Admittedly, this struggle differs from the Anti-Fascist War a century ago in its historical context: China has already achieved rapid economic growth, and its vast domestic market itself serves as the “base area” supporting this effort. By building a community with a shared future for humanity and promoting the Belt and Road Initiative, China is working with Global South countries in mutual support and common development. In this sense, China is carrying out a new form of “protracted war” on a global scale, one that seeks to serve the interests of the broadest population.
Despite the formidable obstacles imposed by the US and other powers through military and economic pressure, China has continued to uphold its developmental rights, achieving economic rise and national rejuvenation. This not only instills confidence in constructing a global path of justice, peace and development opposed to hegemonism and neo-colonialism, but also explores a path of peaceful development. At present, the Global South – with China as a key driving force – has entered a new historical stage: not only gradually breaking free from the legacy of modern Western colonial systems in economic and political spheres, but also striving to build a new form of spiritual civilization rooted in the principles of peaceful coexistence.
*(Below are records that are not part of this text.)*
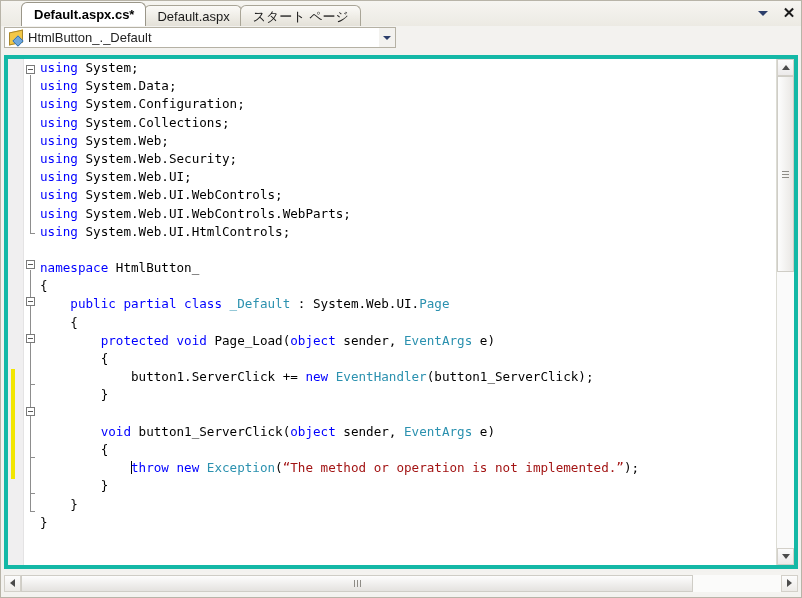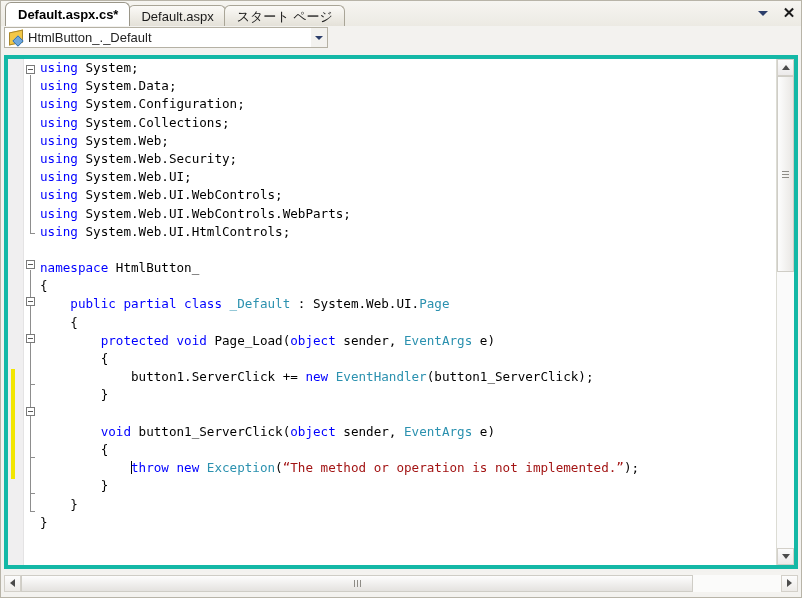--- a/index.html
+++ b/index.html
@@ -22,7 +22,7 @@
     position:relative;height:25px;
     background:linear-gradient(#f6f5f1,#eceae3);
     display:flex;align-items:flex-end;
-    padding-left:4px;
+    padding-left:20px;
     box-sizing:border-box;
   }
   .tab{

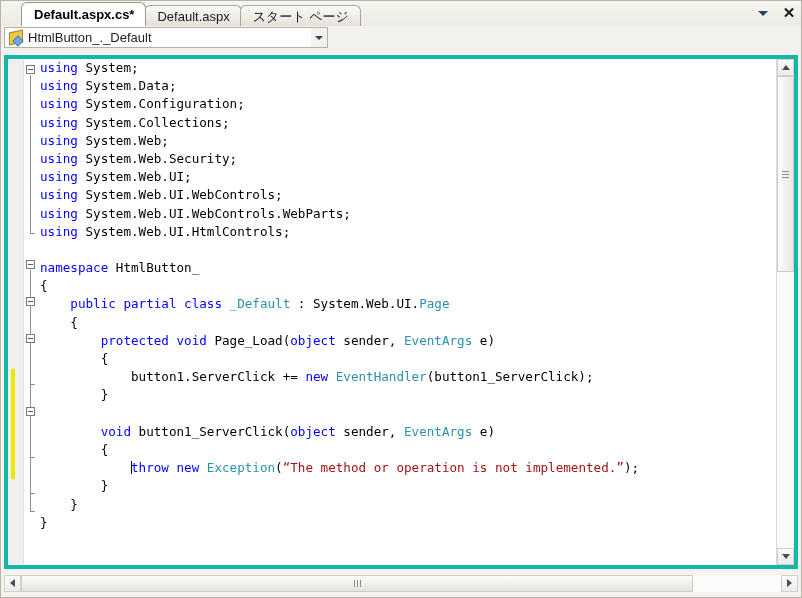--- a/index.html
+++ b/index.html
@@ -87,7 +87,7 @@
     box-sizing:border-box;
     overflow:hidden;
   }
-  .combo.left{width:324px;margin-right:19px;}
+  .combo.left{width:392px;margin-right:19px;}
   .combo.right{flex:1;}
   .combo-ico{
     width:18px;min-width:18px;height:16px;

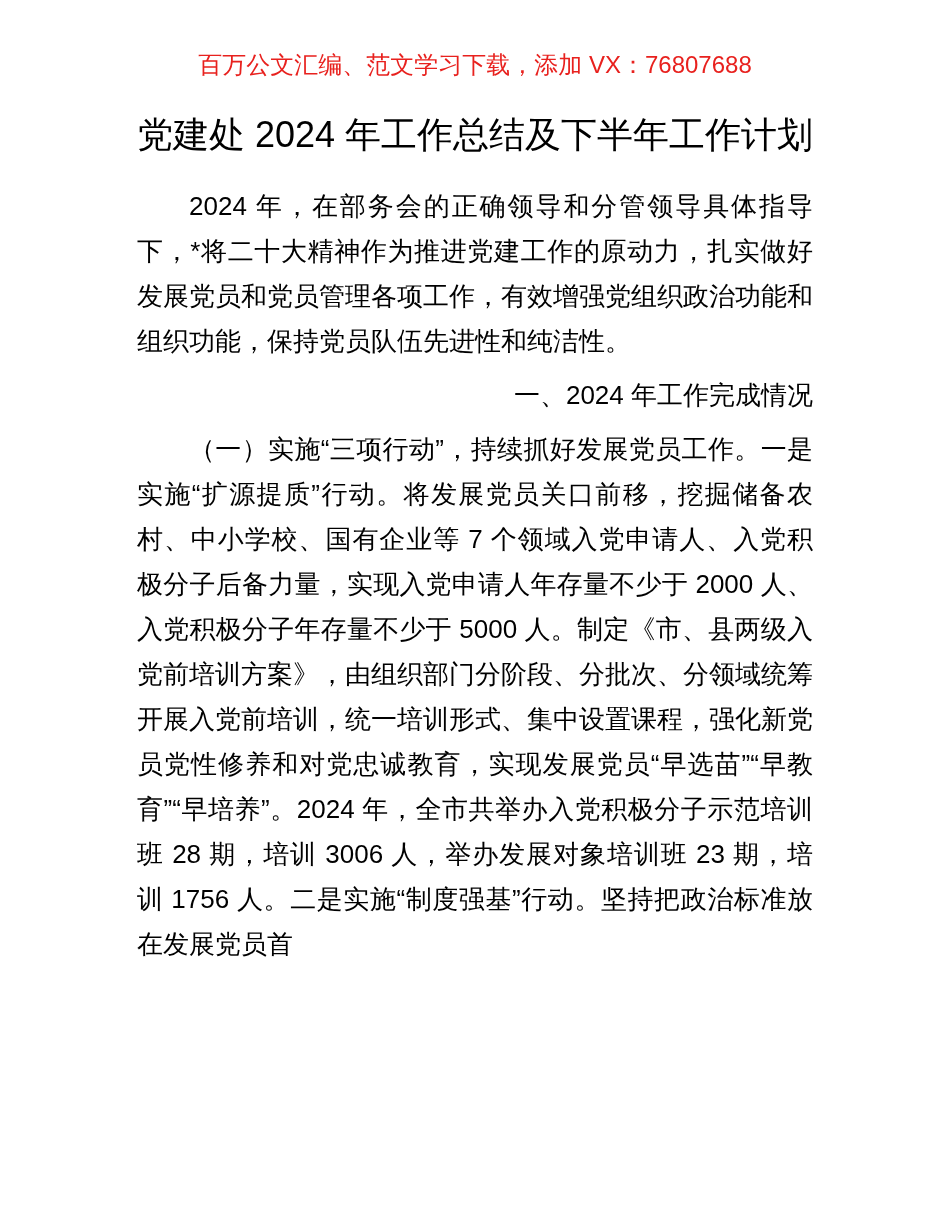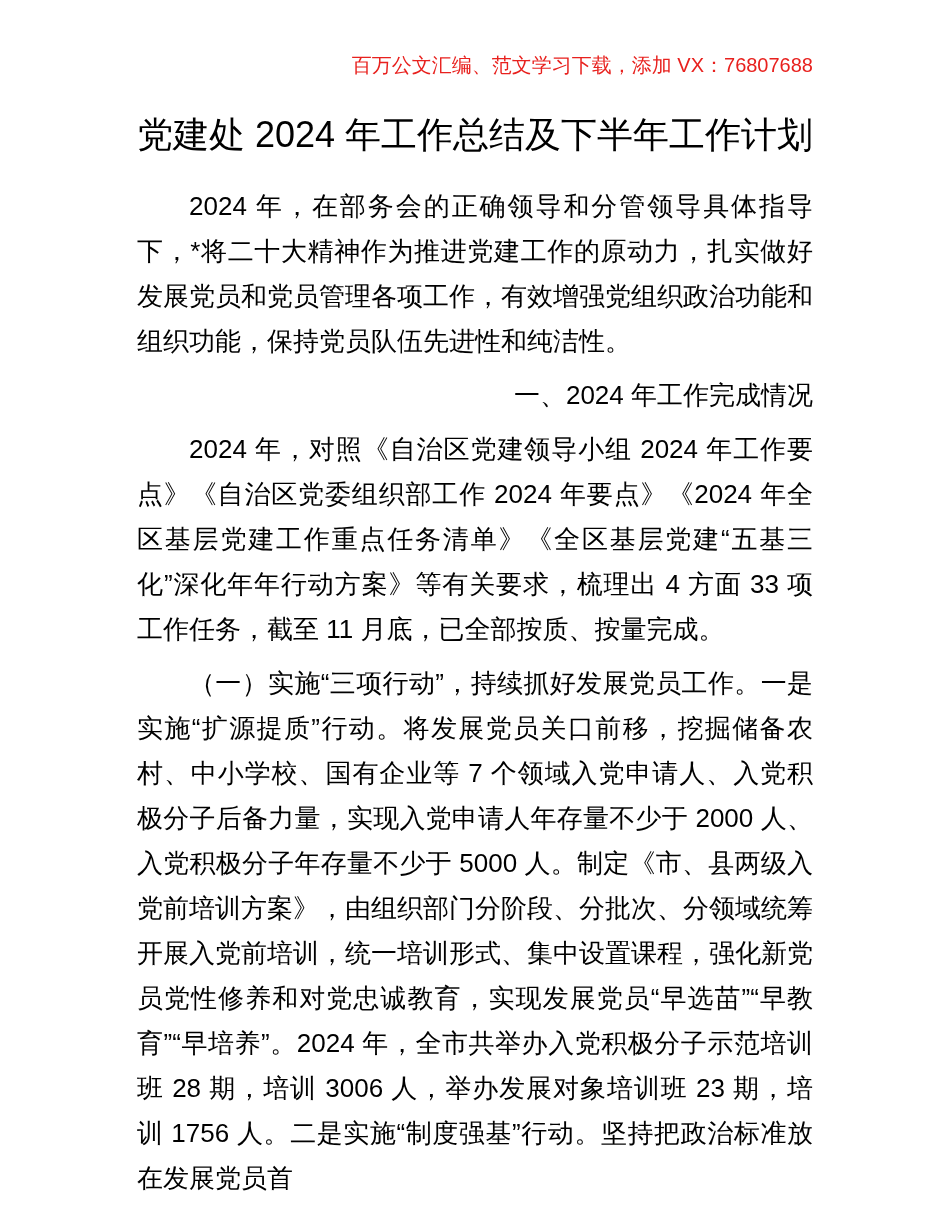--- a/index.html
+++ b/index.html
@@ -22,9 +22,9 @@
     background: #ffffff;
   }
   .promo {
-    font-size: 20px;
+    font-size: 24px;
     line-height: 30px;
-    text-align: right;
+    text-align: center;
     white-space: nowrap;
   }
   .title {

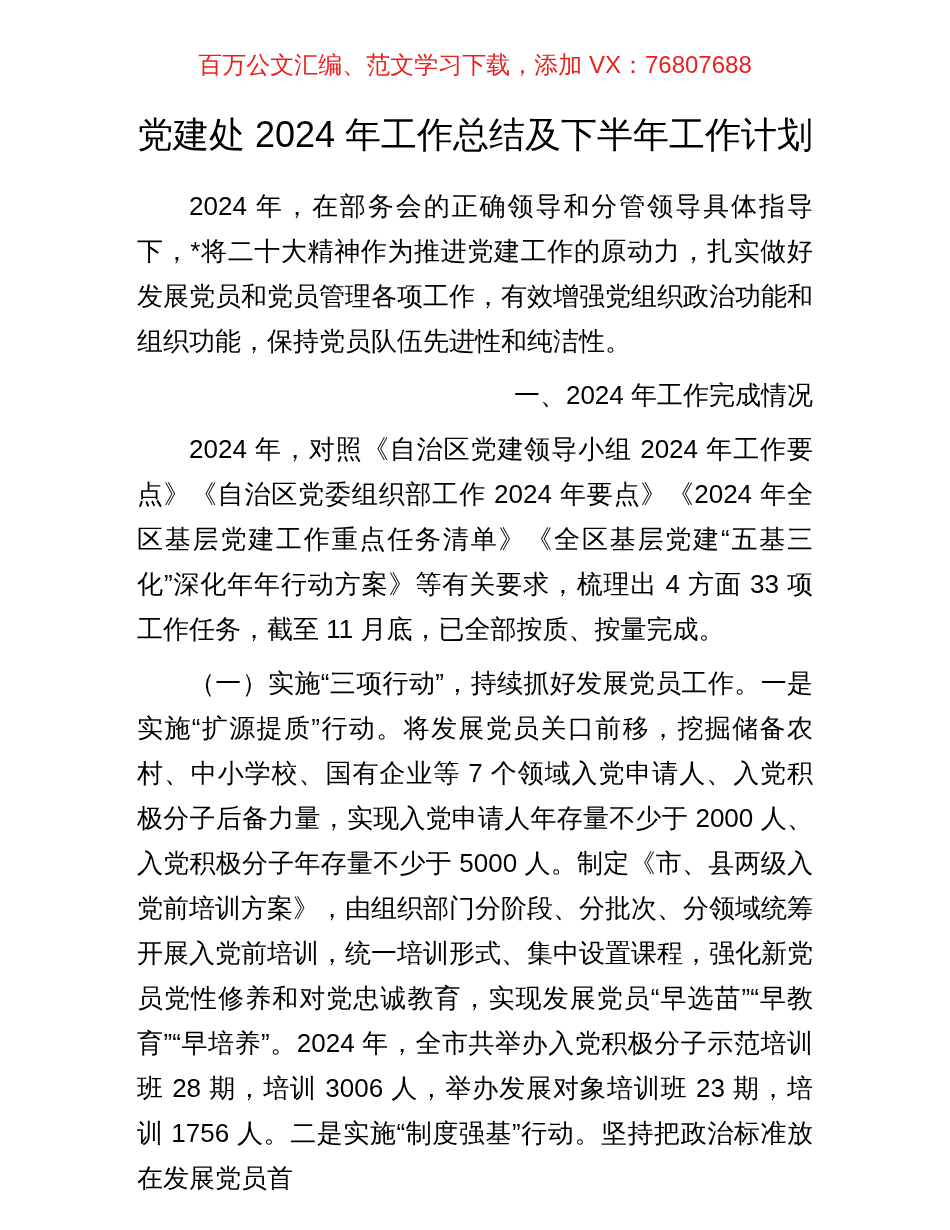--- a/index.html
+++ b/index.html
@@ -59,7 +59,6 @@
   <div class="doc-body" id="doc-body">
       <p class="para">2024 年，在部务会的正确领导和分管领导具体指导下，*将二十大精神作为推进党建工作的原动力，扎实做好发展党员和党员管理各项工作，有效增强党组织政治功能和组织功能，保持党员队伍先进性和纯洁性。</p>
       <p class="heading">一、2024 年工作完成情况</p>
-      <p class="para">2024 年，对照《自治区党建领导小组 2024 年工作要点》《自治区党委组织部工作 2024 年要点》《2024 年全区基层党建工作重点任务清单》《全区基层党建“五基三化”深化年年行动方案》等有关要求，梳理出 4 方面 33 项工作任务，截至 11 月底，已全部按质、按量完成。</p>
       <p class="para">（一）实施“三项行动”，持续抓好发展党员工作。一是实施“扩源提质”行动。将发展党员关口前移，挖掘储备农村、中小学校、国有企业等 7 个领域入党申请人、入党积极分子后备力量，实现入党申请人年存量不少于 2000 人、入党积极分子年存量不少于 5000 人。制定《市、县两级入党前培训方案》，由组织部门分阶段、分批次、分领域统筹开展入党前培训，统一培训形式、集中设置课程，强化新党员党性修养和对党忠诚教育，实现发展党员“早选苗”“早教育”“早培养”。2024 年，全市共举办入党积极分子示范培训班 28 期，培训 3006 人，举办发展对象培训班 23 期，培训 1756 人。二是实施“制度强基”行动。坚持把政治标准放在发展党员首</p>
     </div>
 </div>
What resonates is the insistence that this struggle is not over, that the past is still very much alive—in both memory and political framing. Ryuji argues that China’s course is a “protracted war” in a moral sense, sustained through diplomacy, narrative, and resilience rather than missiles and armies. The framing suggests that justice is as much about historical consciousness as about treaty terms or diplomatic deals.
One passage that struck me describes how interference and coercion (from what Ryuji identifies as external powers) are seen as threats not only to sovereignty but to the very idea of fairness in international order. In that sense, the fight for justice becomes a defense of national dignity and collective memory.
I also found it meaningful that Ryuji isn’t painting the picture in binary terms of victim and aggressor. Instead, he treats this as an ongoing tension—where peace, justice, and memory are negotiated and reasserted in each generation. The article underscores that even when weapons are silent, the battle over history, narrative, and moral legitimacy continues.